You're working with the 1+1 dimensional Dirac equation, while the standard one is the 1+3 dimensional Dirac equation. Notice the link? 1+1 dimensions, \(Cl_{1,1}\)? Or 1+3 dimensions and \(Cl_{1,3}\). It's all just different cases of a general formalism.

In fact, giving an overview of the Dirac equation should be done in a general manner. None of the algebra is made significantly worse. In fact, the motivating structure is made much much clearer. Perhaps that is part of the reason why you don't get it, you don't understand enough simple notation to streamline the whole thing.

See how many times you fall flat on your face? You're writing about stuff Cambridge covers in its 4th year and you're getting it wrong again and again, even the fundamental concepts, never mind the constant stream of basic algebraic screw ups you make. You're clearly lacking in some very basic understanding of prerequisite material, never mind the Dirac equation itself. You're trying to argue it's possible for people to grasp this stuff without doing the boring details and you're making yourself evidence against your claim! And the fact you're aiming this at 14~16 year olds is ridiculous. You have brought up mathematics well beyond your understanding (and riddled with errors) and you expect people with less knowledge of maths and physics than even you to grasp it properly?

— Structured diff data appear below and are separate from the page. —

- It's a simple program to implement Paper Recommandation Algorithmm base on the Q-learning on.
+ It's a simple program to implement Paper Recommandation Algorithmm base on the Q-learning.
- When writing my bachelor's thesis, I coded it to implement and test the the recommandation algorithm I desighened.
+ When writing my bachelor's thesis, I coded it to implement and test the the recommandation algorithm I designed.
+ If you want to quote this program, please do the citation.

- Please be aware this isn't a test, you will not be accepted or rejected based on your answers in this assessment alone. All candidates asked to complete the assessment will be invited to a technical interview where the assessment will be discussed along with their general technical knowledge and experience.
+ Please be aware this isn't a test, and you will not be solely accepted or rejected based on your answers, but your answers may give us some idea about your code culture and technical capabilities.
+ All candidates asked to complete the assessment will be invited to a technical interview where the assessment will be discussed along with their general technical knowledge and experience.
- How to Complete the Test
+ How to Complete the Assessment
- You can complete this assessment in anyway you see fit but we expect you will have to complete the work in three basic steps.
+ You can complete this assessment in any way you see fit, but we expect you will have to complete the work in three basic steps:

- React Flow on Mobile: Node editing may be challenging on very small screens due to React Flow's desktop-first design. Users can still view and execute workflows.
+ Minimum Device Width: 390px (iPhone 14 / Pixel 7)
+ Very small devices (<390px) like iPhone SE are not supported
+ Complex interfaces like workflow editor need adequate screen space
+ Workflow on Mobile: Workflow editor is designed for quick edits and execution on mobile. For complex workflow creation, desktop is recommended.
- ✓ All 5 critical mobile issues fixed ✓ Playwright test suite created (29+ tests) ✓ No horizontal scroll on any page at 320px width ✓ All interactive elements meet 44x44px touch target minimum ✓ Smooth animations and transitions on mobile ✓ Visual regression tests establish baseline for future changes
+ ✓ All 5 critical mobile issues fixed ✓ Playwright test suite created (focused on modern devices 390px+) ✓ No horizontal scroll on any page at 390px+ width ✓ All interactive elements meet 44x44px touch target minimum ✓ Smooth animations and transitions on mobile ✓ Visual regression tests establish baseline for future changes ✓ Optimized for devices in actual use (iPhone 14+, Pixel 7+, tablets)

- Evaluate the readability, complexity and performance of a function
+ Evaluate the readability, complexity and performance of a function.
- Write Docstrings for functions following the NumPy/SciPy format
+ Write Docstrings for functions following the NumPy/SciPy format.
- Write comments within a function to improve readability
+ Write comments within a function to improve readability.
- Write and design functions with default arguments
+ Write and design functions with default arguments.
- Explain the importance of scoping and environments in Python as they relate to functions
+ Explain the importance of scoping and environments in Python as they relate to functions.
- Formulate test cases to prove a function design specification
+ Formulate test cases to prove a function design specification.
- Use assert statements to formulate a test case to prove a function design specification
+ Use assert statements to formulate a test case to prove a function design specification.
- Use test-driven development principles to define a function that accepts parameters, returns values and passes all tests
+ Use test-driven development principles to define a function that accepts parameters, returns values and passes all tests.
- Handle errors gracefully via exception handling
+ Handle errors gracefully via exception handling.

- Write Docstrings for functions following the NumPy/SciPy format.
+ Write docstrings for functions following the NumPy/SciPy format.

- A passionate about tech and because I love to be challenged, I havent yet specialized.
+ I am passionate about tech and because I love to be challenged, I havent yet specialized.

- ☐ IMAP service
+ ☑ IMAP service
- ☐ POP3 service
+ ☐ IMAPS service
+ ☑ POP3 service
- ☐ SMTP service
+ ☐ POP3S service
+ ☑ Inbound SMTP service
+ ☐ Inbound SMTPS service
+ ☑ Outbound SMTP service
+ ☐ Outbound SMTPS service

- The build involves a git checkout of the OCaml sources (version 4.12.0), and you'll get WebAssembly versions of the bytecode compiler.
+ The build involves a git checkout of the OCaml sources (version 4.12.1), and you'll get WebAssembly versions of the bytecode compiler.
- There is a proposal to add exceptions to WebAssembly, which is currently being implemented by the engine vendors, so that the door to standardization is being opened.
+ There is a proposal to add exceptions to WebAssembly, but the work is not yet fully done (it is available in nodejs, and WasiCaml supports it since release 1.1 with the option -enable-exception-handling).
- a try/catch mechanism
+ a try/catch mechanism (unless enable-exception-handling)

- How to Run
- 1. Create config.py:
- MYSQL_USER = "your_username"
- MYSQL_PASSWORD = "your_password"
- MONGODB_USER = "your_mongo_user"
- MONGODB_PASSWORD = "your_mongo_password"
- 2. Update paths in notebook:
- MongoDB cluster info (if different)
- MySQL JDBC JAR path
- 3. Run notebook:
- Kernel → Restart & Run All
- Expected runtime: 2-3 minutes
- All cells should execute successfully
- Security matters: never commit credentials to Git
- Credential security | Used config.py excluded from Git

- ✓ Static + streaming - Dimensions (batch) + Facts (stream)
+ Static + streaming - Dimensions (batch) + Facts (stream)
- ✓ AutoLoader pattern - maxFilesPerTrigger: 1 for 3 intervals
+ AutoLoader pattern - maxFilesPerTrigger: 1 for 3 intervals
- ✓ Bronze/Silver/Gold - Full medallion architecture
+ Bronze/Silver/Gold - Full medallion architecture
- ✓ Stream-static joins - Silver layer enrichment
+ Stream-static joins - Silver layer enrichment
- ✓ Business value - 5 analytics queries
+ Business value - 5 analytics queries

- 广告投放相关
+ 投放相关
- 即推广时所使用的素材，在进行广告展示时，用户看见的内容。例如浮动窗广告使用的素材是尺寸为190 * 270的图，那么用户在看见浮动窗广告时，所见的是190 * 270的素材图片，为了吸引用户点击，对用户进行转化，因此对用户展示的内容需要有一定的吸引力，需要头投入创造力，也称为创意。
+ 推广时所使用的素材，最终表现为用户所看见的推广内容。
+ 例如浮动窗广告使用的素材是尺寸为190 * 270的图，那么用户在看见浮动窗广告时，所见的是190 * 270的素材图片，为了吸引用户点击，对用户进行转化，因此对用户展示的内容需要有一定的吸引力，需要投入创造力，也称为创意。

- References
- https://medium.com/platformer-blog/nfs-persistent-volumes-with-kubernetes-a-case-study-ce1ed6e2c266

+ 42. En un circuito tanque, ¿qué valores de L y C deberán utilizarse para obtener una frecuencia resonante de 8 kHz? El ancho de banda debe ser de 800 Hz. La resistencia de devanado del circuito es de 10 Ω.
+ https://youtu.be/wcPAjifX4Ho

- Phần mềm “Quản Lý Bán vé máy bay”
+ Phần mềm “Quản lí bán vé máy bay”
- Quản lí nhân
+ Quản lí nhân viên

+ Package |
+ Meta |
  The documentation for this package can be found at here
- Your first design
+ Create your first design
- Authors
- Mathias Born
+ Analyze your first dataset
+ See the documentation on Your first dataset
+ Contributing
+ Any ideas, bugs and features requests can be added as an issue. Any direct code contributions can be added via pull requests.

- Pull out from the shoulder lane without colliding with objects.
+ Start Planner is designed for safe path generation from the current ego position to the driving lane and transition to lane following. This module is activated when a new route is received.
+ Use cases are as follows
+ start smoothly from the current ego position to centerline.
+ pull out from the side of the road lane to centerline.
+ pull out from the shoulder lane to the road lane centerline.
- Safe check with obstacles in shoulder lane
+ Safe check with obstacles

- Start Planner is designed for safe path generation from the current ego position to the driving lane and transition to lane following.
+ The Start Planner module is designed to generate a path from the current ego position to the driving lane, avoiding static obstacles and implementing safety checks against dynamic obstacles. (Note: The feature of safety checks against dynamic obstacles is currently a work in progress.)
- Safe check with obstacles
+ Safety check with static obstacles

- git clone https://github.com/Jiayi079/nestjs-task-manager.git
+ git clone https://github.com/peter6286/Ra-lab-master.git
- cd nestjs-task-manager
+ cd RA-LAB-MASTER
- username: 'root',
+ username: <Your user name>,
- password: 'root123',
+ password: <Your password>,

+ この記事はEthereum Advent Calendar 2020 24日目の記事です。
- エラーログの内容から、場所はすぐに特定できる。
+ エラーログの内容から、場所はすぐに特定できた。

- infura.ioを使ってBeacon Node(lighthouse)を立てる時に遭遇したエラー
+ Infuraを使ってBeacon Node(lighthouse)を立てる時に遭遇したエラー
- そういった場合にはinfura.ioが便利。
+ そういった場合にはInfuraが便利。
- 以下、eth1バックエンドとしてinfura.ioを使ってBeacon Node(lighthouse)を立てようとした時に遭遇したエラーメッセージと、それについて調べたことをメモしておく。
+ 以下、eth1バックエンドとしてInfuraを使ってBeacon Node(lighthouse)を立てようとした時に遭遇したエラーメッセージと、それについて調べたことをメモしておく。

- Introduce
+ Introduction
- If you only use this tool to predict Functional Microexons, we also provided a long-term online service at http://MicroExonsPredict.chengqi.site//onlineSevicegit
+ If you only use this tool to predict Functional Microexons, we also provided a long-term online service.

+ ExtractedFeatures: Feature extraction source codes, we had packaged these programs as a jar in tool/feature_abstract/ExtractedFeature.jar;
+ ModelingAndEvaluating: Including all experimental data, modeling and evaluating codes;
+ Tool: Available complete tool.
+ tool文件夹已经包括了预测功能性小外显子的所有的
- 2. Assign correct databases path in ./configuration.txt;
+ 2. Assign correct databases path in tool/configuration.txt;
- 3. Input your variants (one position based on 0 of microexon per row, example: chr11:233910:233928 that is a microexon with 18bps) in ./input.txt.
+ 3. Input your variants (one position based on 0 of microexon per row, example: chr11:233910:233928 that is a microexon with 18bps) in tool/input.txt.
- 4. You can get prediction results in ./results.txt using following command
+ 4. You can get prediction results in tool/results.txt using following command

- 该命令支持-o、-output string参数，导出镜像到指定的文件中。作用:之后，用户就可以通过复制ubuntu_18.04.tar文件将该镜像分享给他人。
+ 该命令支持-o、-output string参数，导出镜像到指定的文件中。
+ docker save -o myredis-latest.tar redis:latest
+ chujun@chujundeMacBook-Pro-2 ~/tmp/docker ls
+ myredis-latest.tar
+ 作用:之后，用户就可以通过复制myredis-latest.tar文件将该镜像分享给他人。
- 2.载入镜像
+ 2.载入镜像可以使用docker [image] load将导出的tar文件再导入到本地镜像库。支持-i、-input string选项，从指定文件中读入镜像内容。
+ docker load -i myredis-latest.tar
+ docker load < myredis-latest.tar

You need to spend your time more wisely. Get a book on matrices, vectors and differential equations. There's plenty of A Level (or Highers, since you live in Scotland) books on their basics which you could start with. That and you need to learn to use the edit button. Once you've managed that then you can move onto actual university level stuff. Until then you're just deluding yourself, deceiving others and getting no closer to that physics career you've implied you want. No doubt you'll tell me to mind my own business but I do wonder what you do with yourself day to day at the moment. Do you have a job? You regularly post in the middle of the night and clearly you've got plenty of time on your hands. If only you'd use some of that time more constructively.

 

It's right though now. I know it is.

As for the expression Cl_11, that is not what defines the Clifford Algebra, it is Cl_13(C) which is why I asked you if they were synonymous. I have never seen your expression. Mine works correctly, I have never seen yours.

I have had enough of these discussions now. Thank you for your patience. -ish.